2018 film short by Yewweng Ho

Secret Child is a 2018 British biographical drama short film directed by Yewweng Ho and is his directing debut. The screenplay, written by Sam Hoare, is based on the memoirs from the book Secret Child by Gordon Lewis. The film stars Fiona Glascott, Austin Taylor and Aaron McCusker, and tells the story of a single mother and her eight-year-old son meeting her man from her past after nine years.

Secret Child had its world premiere at the Hollyshorts Film Festival in 2018 and was nominated for Best Period Piece, and its London premiere at New Renaissance Film Festival, in which it won Best Debut Film. The film has received over 20 international awards and nominations with generally positive reviews, who praised the performances of Glascott, Taylor and McCusker, Ho's direction and Darius Shu's cinematography of the film.

== Plot ==
At the age of eight, Gordon (played by Austin Taylor) is introduced to a much older man called Bill (played by Aaron McCusker) by his mother, Cathleen (played by Fiona Glascott).

== Cast ==

- Fiona Glascott as Cathleen
- Austin Taylor as Gordon
- Aaron McCusker as Bill

== Production ==
In 2017, producer Gordon Lewis and director Yewweng Ho teamed up with cinematographer Darius Shu to begin principal photography of the film.

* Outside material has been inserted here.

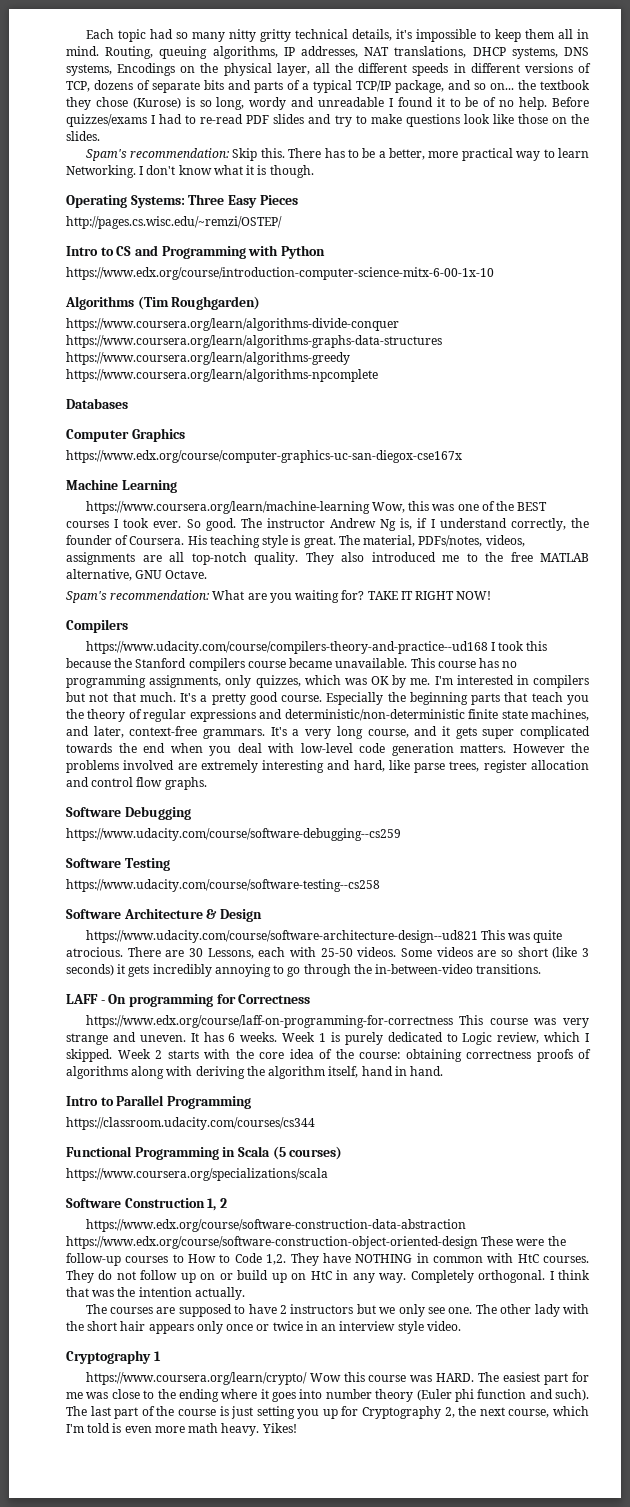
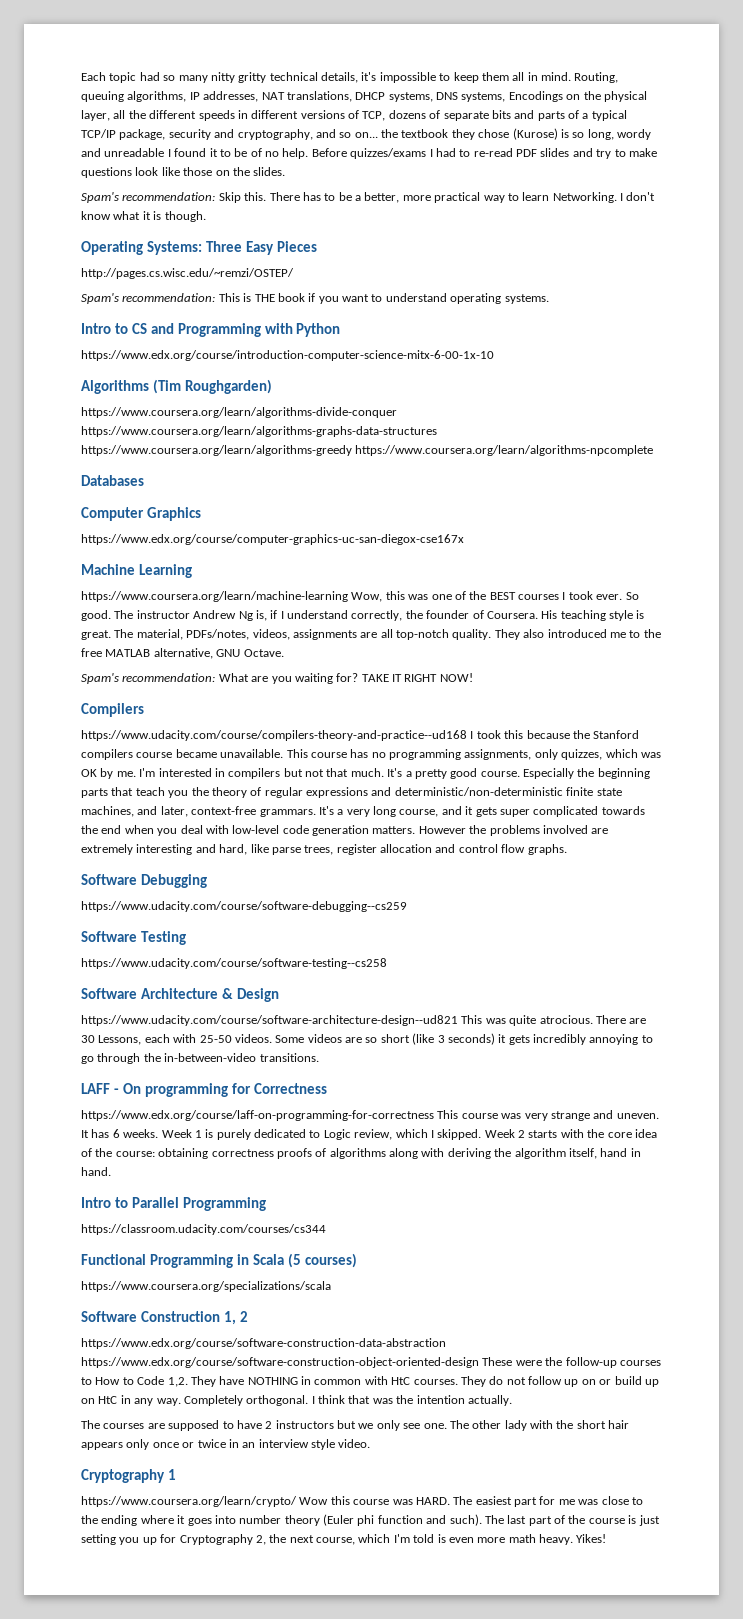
(444, 86) none -> [168,129,313,140] security and cryptography,
(282, 222) none -> [81,293,549,304] // Spam's recommendation: This is THE book if you want to understand operating systems.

Fiona Glascott (Brooklyn, Fantastic Beasts: The Crimes of Grindelwald), Aaron McCusker (Bohemian Rhapsody, Shameless) and Austin Taylor (My Cousin Rachel, Doctor Who) were cast in the main roles for the film.

Lewis is in talks to develop Secret Child into a full-length feature or a television series with his second book Secret to Sultan coming soon.

== Release ==
Secret Child had its world premiere at the Hollyshorts Film Festival at the Chinese Theatre in Los Angeles on August 13, 2018. The film had its London premiere at Close Up Cinema at the New Renaissance Film Festival on August 24, 2018.

== Reception ==

=== Critical response ===
Anna Mayers from Close Up Culture praised the film as '...beautiful" and that it was '...brought to life in a sweet yet truthful way'.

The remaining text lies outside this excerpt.